• Task item: Each line of data below must be printed exactly as written, with any pictures removed.

(Entries taken from a collection)
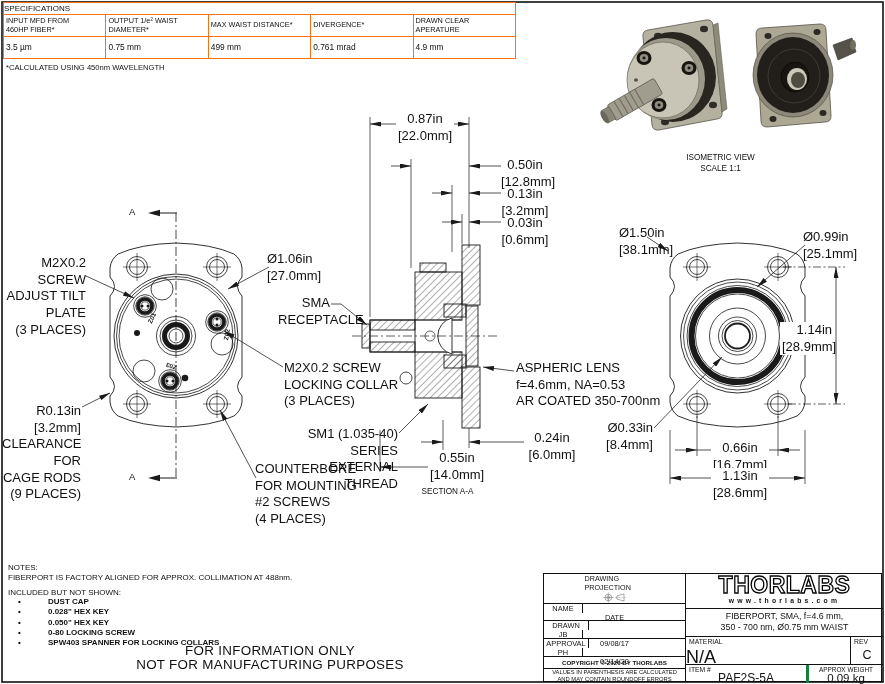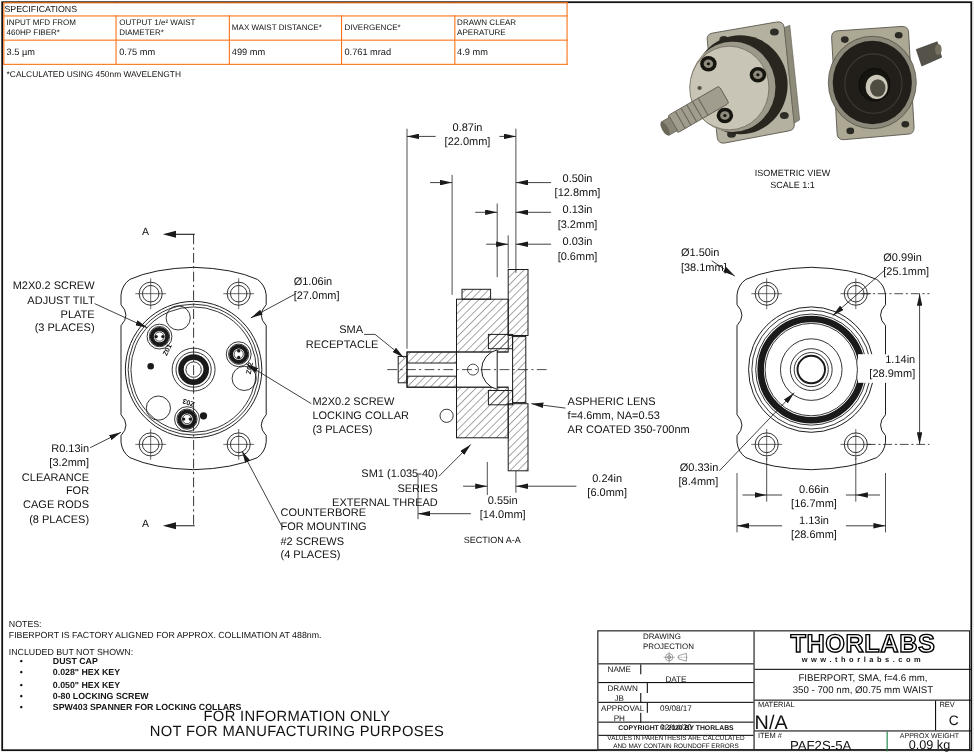--- a/index.html
+++ b/index.html
@@ -6,7 +6,7 @@
   .sheet{position:relative;width:885px;height:684px;background:#fff;
          font-family:"Liberation Sans",sans-serif;color:#111;overflow:hidden;}
   .art{position:absolute;left:0;top:0;}
-  .lbl{position:absolute;font-size:10px;line-height:1.28;color:#111;white-space:pre-line;}
+  .lbl{position:absolute;font-size:13px;line-height:1.28;color:#111;white-space:pre-line;}
   .r{text-align:right}.c{text-align:center}
   .bgw{background:#fff;padding:0 2px;}
   .alabel{position:absolute;font-size:9.5px;color:#111;}

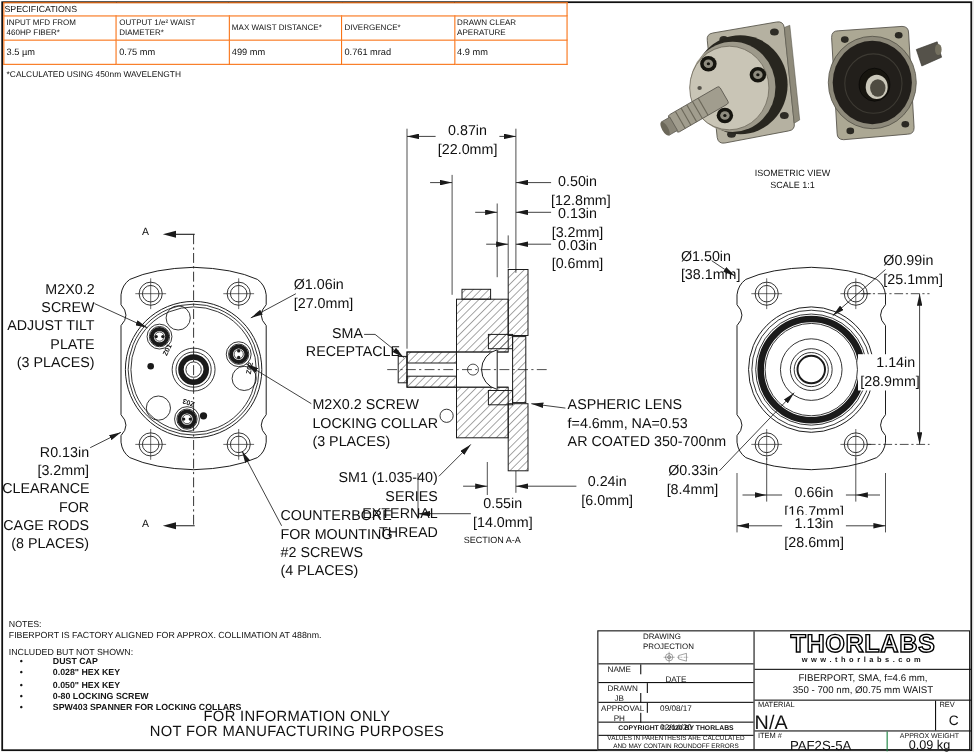--- a/index.html
+++ b/index.html
@@ -390,7 +390,7 @@
 [3.2mm]
 CLEARANCE FOR
 CAGE RODS
-(8 PLACES)</div>
+(9 PLACES)</div>
 <div class="lbl" style="left:255px;top:461px;">COUNTERBORE
 FOR MOUNTING
 #2 SCREWS

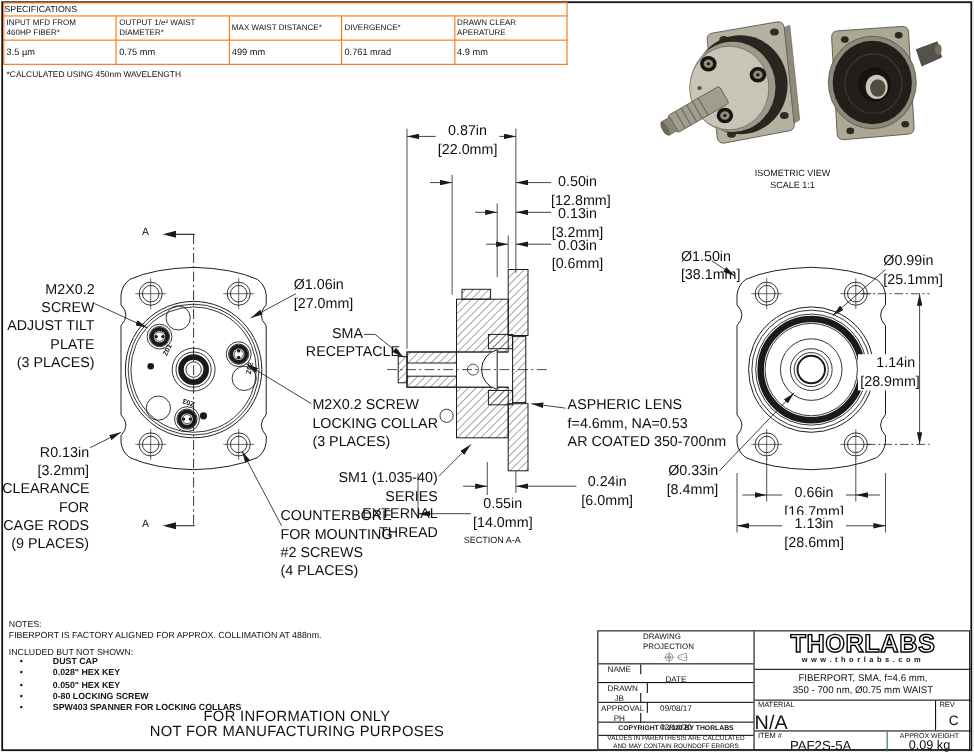--- a/index.html
+++ b/index.html
@@ -55,7 +55,7 @@
   .revv{position:absolute;left:0;right:0;top:11px;text-align:center;font-size:12.5px;}
   .itemrow{height:18px;border-bottom:none;}
   .itemval{position:absolute;left:0;right:77px;top:6px;text-align:center;font-size:12px;}
-  .wbox{position:absolute;right:0;top:0;width:77px;height:100%;border-left:1px solid #15803d;text-align:center;}
+  .wbox{position:absolute;right:0;top:0;width:77px;height:100%;border-left:3px solid #15803d;text-align:center;}
   .wlab{font-size:6.4px;line-height:7px;padding-top:1px;}
   .wval{font-size:11.5px;line-height:11px;}
 </style>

• Task solution:
--- a/index.html
+++ b/index.html
@@ -6,7 +6,7 @@
   .sheet{position:relative;width:885px;height:684px;background:#fff;
          font-family:"Liberation Sans",sans-serif;color:#111;overflow:hidden;}
   .art{position:absolute;left:0;top:0;}
-  .lbl{position:absolute;font-size:10px;line-height:1.28;color:#111;white-space:pre-line;}
+  .lbl{position:absolute;font-size:13px;line-height:1.28;color:#111;white-space:pre-line;}
   .r{text-align:right}.c{text-align:center}
   .bgw{background:#fff;padding:0 2px;}
   .alabel{position:absolute;font-size:9.5px;color:#111;}

--- a/index.html
+++ b/index.html
@@ -390,7 +390,7 @@
 [3.2mm]
 CLEARANCE FOR
 CAGE RODS
-(8 PLACES)</div>
+(9 PLACES)</div>
 <div class="lbl" style="left:255px;top:461px;">COUNTERBORE
 FOR MOUNTING
 #2 SCREWS

--- a/index.html
+++ b/index.html
@@ -55,7 +55,7 @@
   .revv{position:absolute;left:0;right:0;top:11px;text-align:center;font-size:12.5px;}
   .itemrow{height:18px;border-bottom:none;}
   .itemval{position:absolute;left:0;right:77px;top:6px;text-align:center;font-size:12px;}
-  .wbox{position:absolute;right:0;top:0;width:77px;height:100%;border-left:1px solid #15803d;text-align:center;}
+  .wbox{position:absolute;right:0;top:0;width:77px;height:100%;border-left:3px solid #15803d;text-align:center;}
   .wlab{font-size:6.4px;line-height:7px;padding-top:1px;}
   .wval{font-size:11.5px;line-height:11px;}
 </style>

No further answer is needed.